A series of home movies, shot in Sag Harbor in the early to mid-1960s by Nada Barry, an owner of the Wharf Shop, have been posted to YouTube, and they provide a revealing glimpse into the modest past of what was once a working-class community that just happened to be on the waterfront.
A total of 23 short films have been posted to the Sag Harbor History Fan channel, which was started by Barry’s daughter and business partner, Gwen Waddington, who has been digitizing her mother’s many old 8mm films and posting those that involve public celebrations like Memorial Day parades and the earliest Old Whalers’ Festivals.
Barry, who is 90 years old, said she has been taking photographs since her childhood in London, where she lived until the eve of World War II.
“My favorite present was my Brownie,” she recalled of the early Model T of film cameras popularized by Kodak.
Over the years, Barry continued to upgrade her camera gear and eventually got her hands on a movie camera at a time when making home movies was still something of a novelty, and not the popular hobby it became with the arrival of the video camera in the 1980s — or the afterthought it has become with the introduction of the smartphone in the early 2000s.
“My photography was not posing people,” Barry said. “I was just snapping people.”
She followed that same candid approach with her movie camera in the short films, which usually last three to four minutes, and cover events such as the annual Memorial Day parade and some of the original Old Whalers’ Festivals.
A film labeled “1963 Sag Harbor, NY Mem parade” begins with a shot of a small knot of Brownies waiting on Bay Street in front of the Sag Harbor Yacht Club for the parade to begin. A crowd gathers in front of the American Legion, with a few children arriving on their bicycles.
A woman, identified possibly as Mary Menaik, dressed in a dark blue Sag Harbor Community Band uniform with gold shoulder cord, a horn in her hand, crosses the street. Most of the men are wearing suits and ties. Nancy Simonson, dressed in what appears to be a white American Legion Auxiliary uniform, waves to the camera.

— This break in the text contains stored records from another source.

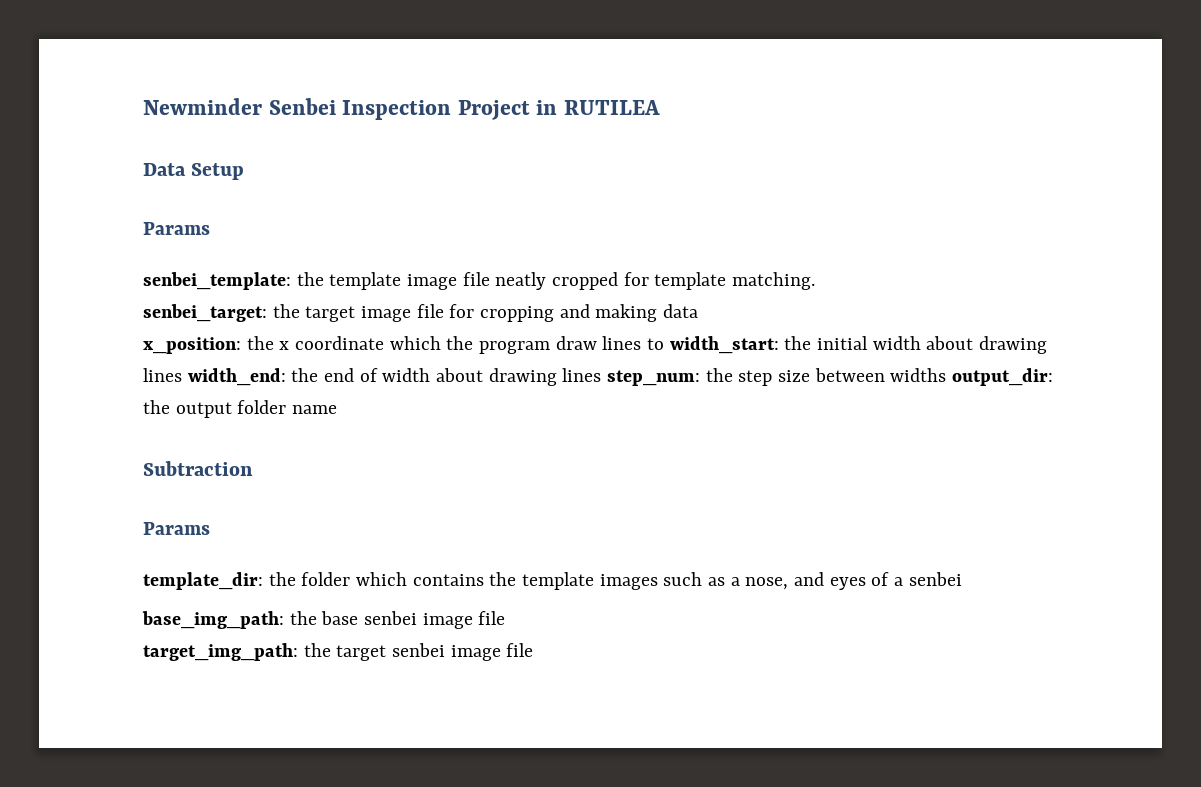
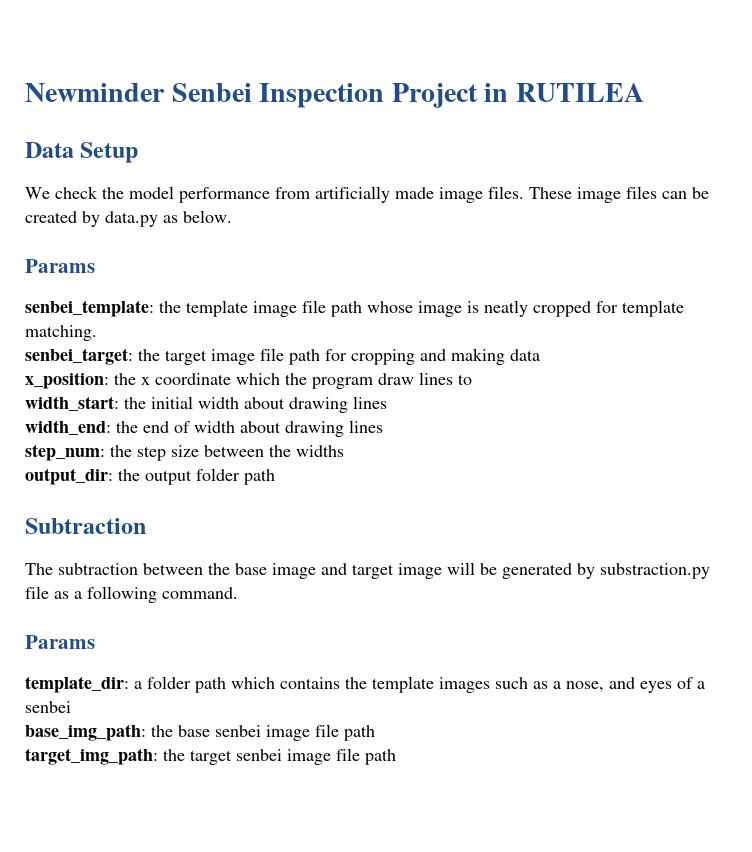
(245, 171) none -> [25,186,709,203] [25,210,232,227] // We check the model performance from artificially made image files. These image files can be created by data.py as below.
(490, 279) none -> [331,301,479,317] path whose image is
(444, 311) none -> [289,349,320,365] path
(665, 344) none -> (472, 379) //
(182, 375) none -> (387, 402) //
(602, 375) none -> (383, 426) //
(885, 375) none -> [269,445,291,457] the
(947, 375) none -> (344, 451) //
[292,405,338,414] name -> [244,469,275,485] path
(253, 468) none -> [25,562,710,579] [25,586,238,603] // The subtraction between the base image and target image will be generated by substraction.py file as a following command.
[268,572,351,586] the folder -> [134,676,226,693] a folder path
(506, 618) none -> [344,725,375,741] path
(534, 650) none -> [365,749,396,765] path

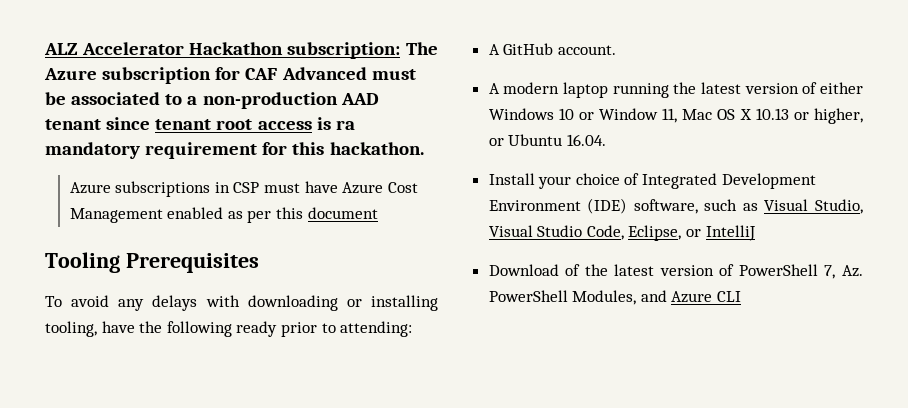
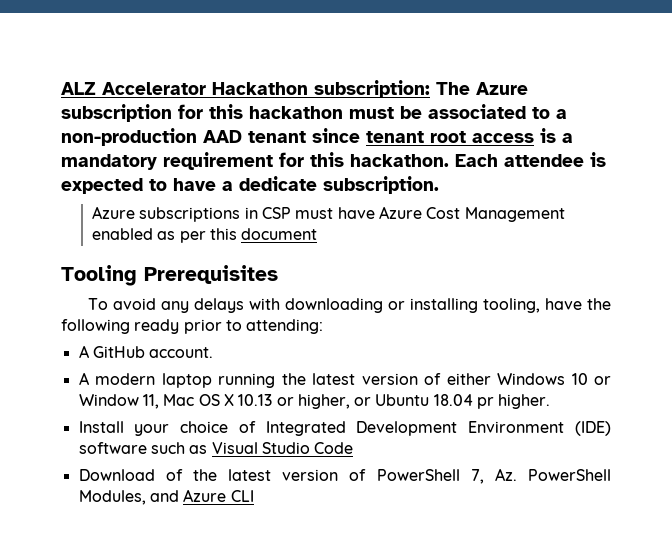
[245,67,367,80] CAF Advanced -> [209,104,343,119] this hackathon
[335,120,355,130] ra -> [562,133,573,143] a
(424, 148) none -> [455,152,606,167] [61,176,439,194] Each attendee is expected to have a dedicate subscription.
[566,134,606,146] 16.04. -> [433,394,551,409] 18.04 pr higher.
[633,199,698,214] software, -> [78,442,147,454] software
[815,199,863,214] [488,225,755,241] Studio, Visual Studio Code, Eclipse, or IntelliJ -> [261,442,354,454] Studio Code

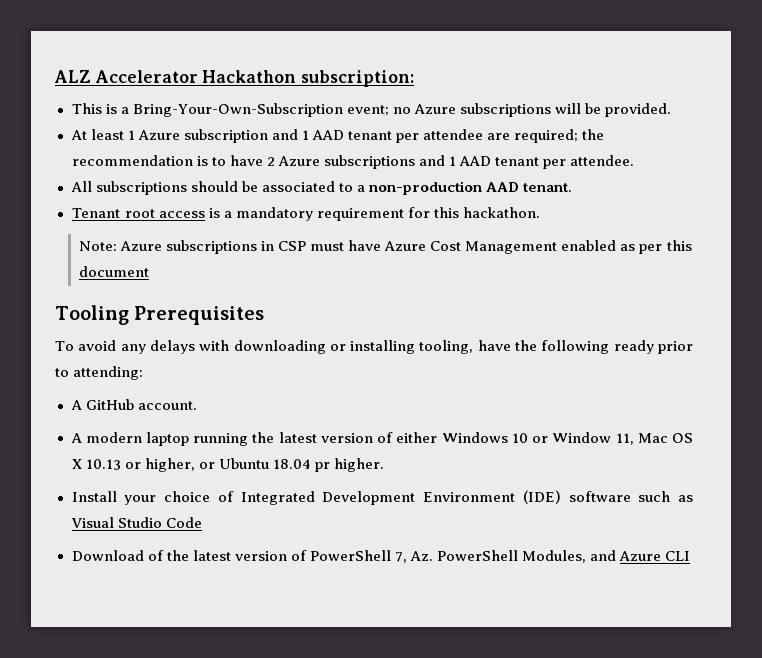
[436,82,528,95] [61,104,394,122] The Azure subscription for this hackathon must -> [71,103,671,117] [70,129,605,143] [71,155,635,169] [70,181,238,195] // This is a Bring-Your-Own-Subscription event; no Azure subscriptions will be provided. // At least 1 Azure subscription and 1 AAD tenant per attendee are required; the recommendation is to have 2 Azure subscriptions and 1 AAD tenant per attendee. // All subscriptions should
[248,128,424,143] tenant since tenant -> [522,183,572,192] [71,208,121,218] tenant. // Tenant
[455,152,606,167] [61,176,439,194] Each attendee is expected to have a dedicate subscription. // -> [78,241,117,251] // Note:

Band director Fred Hines gives last-minute directions to girls holding the Pierson High School marching band’s banner, and the band itself, captured in better shots in a 1966 Memorial Day film, is surprisingly large.
Cut to Main Street, where the parade heads south — the opposite direction it follows today.
Even though cars are parked on the west side, the street seems wider, as double rows of late-model Cadillacs and Lincolns carry dignitaries, including Bob Barry, Nada’s husband and a captain in the 101st Airborne Division, down the street.
The only German car to be seen is a Volkswagen Beetle; the rest are American, and they would be considered classics today. Likewise, the only scallop to be found at what is now the Italian restaurant Tutto il Giorno is on the sign of the Shell gas station that once occupied the site.
Shots of widely spaced marching bands, most with majorettes twirling batons, follow, as do clips of military veterans marching in rank, and members of the fire department standing at attention.
A 1966 Memorial Day parade film includes footage of the construction of what is now the John Ward Windmill at the foot of Long Wharf.
The Old Whalers’ Festival is also featured, with shots of international rowing competitions, men dressed in broad striped T-shirts carrying one another down to the water’s edge for a ceremonial dunking — and even a few glimpses of the writer John Steinbeck, who made the village his home late in life, and agreed to serve as the chairman of the initial Old Whalers’ Festival, which lives on today as HarborFest.
Gwen Waddington said she had been inspired to post the films after seeing similar films posted by Bruce Backlund on a private Facebook page. Some of his films also appear on YouTube.
Barry said she continued to photograph and videotape village events, from parades welcoming home Pierson High School athletic teams to Halloween parades and just about everything in between, for many years.